I wonder if there is some good enough to be useful way to evaluate the prevalence of Proto-EAs on a university campus. I’m trying to think of how to create a rough/toy function the of: student population, prevalence of Proto-EAs (as measured by some proxy)… but what other factors would be useful?
If “eliteness” really is a useful metric, then maybe it would make sense to prioritize university outreach to the top X universities, but maybe X should be 30 or 50 or 80 rather than 10.
I expect this to be a pretty poor proxy fwiw.
I agree that those specific examples are probably not great proxies, but things related to machine learning or other important technologies might be good—especially in conjunction with information about the competitiveness of the programs.
Yeah there’s way too many variables.
Anecdotally, the most engaged young EAs I’ve come across are usually heavily into liberal arts (a lot of philo and history majors) or CS majors. I’d find it difficult to make meaningful major-specific strategies off of that.
I agree that it is pretty sloppy/rough. Can you share any suggestions for better proxies?

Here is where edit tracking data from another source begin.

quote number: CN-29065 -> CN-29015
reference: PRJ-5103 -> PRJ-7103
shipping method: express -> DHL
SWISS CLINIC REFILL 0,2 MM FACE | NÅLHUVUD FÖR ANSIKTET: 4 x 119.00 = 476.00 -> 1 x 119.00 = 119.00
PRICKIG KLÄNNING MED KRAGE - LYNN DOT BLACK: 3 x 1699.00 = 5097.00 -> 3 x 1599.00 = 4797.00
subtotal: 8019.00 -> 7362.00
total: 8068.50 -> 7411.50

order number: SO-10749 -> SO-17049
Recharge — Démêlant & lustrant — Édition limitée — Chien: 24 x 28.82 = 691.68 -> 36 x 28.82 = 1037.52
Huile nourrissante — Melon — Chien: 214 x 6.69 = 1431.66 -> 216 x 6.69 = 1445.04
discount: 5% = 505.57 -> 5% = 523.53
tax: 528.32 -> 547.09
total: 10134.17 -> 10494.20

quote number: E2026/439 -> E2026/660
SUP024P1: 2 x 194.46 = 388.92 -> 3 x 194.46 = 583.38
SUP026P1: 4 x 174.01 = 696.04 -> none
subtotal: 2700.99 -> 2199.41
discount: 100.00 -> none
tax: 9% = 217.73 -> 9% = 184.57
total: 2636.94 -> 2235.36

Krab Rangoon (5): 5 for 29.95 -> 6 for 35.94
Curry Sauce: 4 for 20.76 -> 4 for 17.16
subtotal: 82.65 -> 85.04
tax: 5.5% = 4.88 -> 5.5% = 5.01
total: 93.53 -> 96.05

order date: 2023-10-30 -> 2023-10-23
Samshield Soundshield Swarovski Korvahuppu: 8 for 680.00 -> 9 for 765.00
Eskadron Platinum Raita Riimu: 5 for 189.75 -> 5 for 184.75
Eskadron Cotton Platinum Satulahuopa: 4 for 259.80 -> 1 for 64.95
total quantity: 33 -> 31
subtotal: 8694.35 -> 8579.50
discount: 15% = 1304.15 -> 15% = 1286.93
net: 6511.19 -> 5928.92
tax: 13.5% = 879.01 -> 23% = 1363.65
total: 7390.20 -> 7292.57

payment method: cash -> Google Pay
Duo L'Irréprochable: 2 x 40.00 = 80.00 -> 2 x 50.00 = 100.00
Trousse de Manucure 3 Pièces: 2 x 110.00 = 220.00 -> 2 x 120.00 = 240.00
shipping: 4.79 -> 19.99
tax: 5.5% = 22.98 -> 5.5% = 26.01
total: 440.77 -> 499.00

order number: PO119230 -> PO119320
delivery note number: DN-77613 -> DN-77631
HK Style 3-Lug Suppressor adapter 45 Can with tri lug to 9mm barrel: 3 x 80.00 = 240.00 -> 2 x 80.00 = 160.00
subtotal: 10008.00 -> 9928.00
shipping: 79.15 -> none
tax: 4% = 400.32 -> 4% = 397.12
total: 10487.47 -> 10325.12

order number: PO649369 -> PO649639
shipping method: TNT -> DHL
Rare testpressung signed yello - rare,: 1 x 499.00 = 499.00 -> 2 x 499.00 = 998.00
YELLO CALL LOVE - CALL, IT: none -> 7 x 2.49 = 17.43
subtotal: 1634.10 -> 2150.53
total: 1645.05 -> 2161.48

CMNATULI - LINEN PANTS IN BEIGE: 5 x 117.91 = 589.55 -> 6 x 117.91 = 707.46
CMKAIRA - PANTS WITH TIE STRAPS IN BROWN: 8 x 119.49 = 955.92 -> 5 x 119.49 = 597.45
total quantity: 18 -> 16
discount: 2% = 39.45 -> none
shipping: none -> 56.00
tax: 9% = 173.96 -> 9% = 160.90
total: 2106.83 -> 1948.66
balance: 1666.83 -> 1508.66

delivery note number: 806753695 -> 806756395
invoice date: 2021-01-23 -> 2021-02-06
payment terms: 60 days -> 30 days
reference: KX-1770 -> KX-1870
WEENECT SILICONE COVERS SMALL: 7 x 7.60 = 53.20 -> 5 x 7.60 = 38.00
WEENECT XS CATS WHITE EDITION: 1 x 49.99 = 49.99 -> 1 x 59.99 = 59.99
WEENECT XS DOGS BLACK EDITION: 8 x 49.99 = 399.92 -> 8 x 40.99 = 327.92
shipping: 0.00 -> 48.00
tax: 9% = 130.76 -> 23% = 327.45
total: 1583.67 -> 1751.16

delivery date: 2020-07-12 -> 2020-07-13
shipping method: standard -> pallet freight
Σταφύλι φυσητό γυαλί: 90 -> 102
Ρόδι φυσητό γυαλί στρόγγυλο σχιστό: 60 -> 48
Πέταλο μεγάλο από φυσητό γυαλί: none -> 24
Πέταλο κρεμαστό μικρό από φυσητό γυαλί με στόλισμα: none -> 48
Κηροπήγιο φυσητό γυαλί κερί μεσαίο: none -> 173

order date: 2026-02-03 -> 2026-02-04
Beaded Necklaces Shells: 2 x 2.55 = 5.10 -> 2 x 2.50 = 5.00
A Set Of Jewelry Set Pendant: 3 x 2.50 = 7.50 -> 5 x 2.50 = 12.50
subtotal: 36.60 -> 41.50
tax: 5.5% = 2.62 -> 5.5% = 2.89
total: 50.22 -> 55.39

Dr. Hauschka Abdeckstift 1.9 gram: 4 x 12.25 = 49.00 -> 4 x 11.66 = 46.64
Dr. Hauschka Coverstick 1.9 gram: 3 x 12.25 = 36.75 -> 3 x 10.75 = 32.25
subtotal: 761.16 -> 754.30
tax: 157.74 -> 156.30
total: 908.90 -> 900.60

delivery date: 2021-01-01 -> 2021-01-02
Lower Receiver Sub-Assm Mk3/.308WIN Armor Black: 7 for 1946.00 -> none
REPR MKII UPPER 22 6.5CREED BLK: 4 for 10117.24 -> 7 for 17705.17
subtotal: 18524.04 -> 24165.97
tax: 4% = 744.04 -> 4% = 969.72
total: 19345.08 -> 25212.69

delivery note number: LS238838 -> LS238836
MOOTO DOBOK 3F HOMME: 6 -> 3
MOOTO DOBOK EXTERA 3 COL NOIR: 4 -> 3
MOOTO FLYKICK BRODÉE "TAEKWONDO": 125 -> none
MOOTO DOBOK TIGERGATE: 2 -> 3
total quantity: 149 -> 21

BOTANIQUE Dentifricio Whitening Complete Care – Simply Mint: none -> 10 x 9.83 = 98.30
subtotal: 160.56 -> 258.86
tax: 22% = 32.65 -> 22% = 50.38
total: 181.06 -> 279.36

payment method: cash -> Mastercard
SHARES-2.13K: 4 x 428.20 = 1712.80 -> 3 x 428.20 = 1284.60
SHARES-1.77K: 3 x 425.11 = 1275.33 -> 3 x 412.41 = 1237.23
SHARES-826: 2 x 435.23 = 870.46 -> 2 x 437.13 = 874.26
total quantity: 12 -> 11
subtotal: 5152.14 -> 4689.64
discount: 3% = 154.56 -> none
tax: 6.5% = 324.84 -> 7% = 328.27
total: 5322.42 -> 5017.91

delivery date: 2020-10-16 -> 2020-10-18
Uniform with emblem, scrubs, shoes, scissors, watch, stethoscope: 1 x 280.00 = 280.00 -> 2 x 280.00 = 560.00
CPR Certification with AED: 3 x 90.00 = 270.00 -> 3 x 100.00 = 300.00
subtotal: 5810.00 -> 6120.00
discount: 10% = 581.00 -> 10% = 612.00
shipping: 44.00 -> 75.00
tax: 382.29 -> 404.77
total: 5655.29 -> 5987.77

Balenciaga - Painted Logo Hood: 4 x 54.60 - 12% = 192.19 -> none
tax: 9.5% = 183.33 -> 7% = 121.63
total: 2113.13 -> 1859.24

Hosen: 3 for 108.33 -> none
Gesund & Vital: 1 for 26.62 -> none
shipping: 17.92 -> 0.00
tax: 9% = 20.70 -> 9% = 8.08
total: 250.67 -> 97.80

Hmm at the (strong) danger of selecting too much on traits that I think I or my friends are likely to have, rather than predictors of actual expected impact:
enjoyment of rationalist-y writing
vegetarianism or other predictors of moral choices, particularly at an unusually young age
though I think an increasingly high percentage of young liberals are vegetarians these days, so it’s probably a weaker signal
preference for utilitarianism-like thinking
preference for analytic philosophy in general
high general cognitive ability
International Math (or Physics, or Informatics etc) Olympiad gold/silver medalists, or other signifiers of outlier ability
which universities have (impact- or engagement- weighted) EA alumni
evidence of wanting to/being able to think from the perspective of others, e.g. debate/philosophy club
I thought Joseph was trying to identify proxies that you could easily measure at the university level, e.g., by collecting stats from university webpages. Some of the proxies you mention—e.g., “enjoyment of rationalist-y writing”—don’t seem to fit this goal, as they seem more targeted to the individual (or are just not already collected and reported at the university level). Granted, some such as IMO medalists and EA alumni representation do seem amenable to such analysis, although the latter seems like it would be a very laggy-metric.
Something like “existence of and participation in speech & debate clubs and related extracurriculars (e.g., ethics bowl, Model UN, Mock Trial)” seems like it would be worth looking into as a candidate.
I feel like I read that someone was working on this at some point, although maybe I just conflated this question with something related. Whatever I read that I am thinking of was probably co-authored by Lucius Caviola, but I’m not sure.
This actually aligns with my experience as well. Without external prompting, I find that students from “elite” schools were the most proactive. In Singapore there’s only been one high school chapter. EA SG would have supported any HS student who asked, but that school was the only one that had any. Likewise, I later cofounded a climate advocacy org with someone I messaged on Twitter who was the first person to conduct climate protest in Singapore, and us cofounders were from the two top schools even though we would have taken anyone. I suppose it’s combination of curiosity+privilege.
But in any case, I think it’s good not to assume current movement trends reflect some universal truth. I think EA should broaden its reach as much as it can, and methodical attempts at boosting participation is good. Heck, if you look at the most common alma maters of EAs, there’s some distinctly non-Ivy, non Russell Group unis at the top distributions that prove anomalous outrach efforts can make a difference. No reason to say no to that.